The records below hold a stretch from the line with "shipping method: GLS -> TNT" through the line with "total: 1400.00 -> 2184.00"; return exactly those lines, ends included, and nothing more.

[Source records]
··········

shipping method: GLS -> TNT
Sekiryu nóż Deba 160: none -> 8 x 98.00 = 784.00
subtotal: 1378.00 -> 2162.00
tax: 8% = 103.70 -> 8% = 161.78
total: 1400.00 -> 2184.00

··········

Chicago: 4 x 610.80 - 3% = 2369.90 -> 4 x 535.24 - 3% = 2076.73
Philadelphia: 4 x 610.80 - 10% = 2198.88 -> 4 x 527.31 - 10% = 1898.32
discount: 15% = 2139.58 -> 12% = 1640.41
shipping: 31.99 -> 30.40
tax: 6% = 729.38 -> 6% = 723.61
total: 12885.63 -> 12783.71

··········

▶ [Response to the task]
shipping method: GLS -> TNT
Sekiryu nóż Deba 160: none -> 8 x 98.00 = 784.00
subtotal: 1378.00 -> 2162.00
tax: 8% = 103.70 -> 8% = 161.78
total: 1400.00 -> 2184.00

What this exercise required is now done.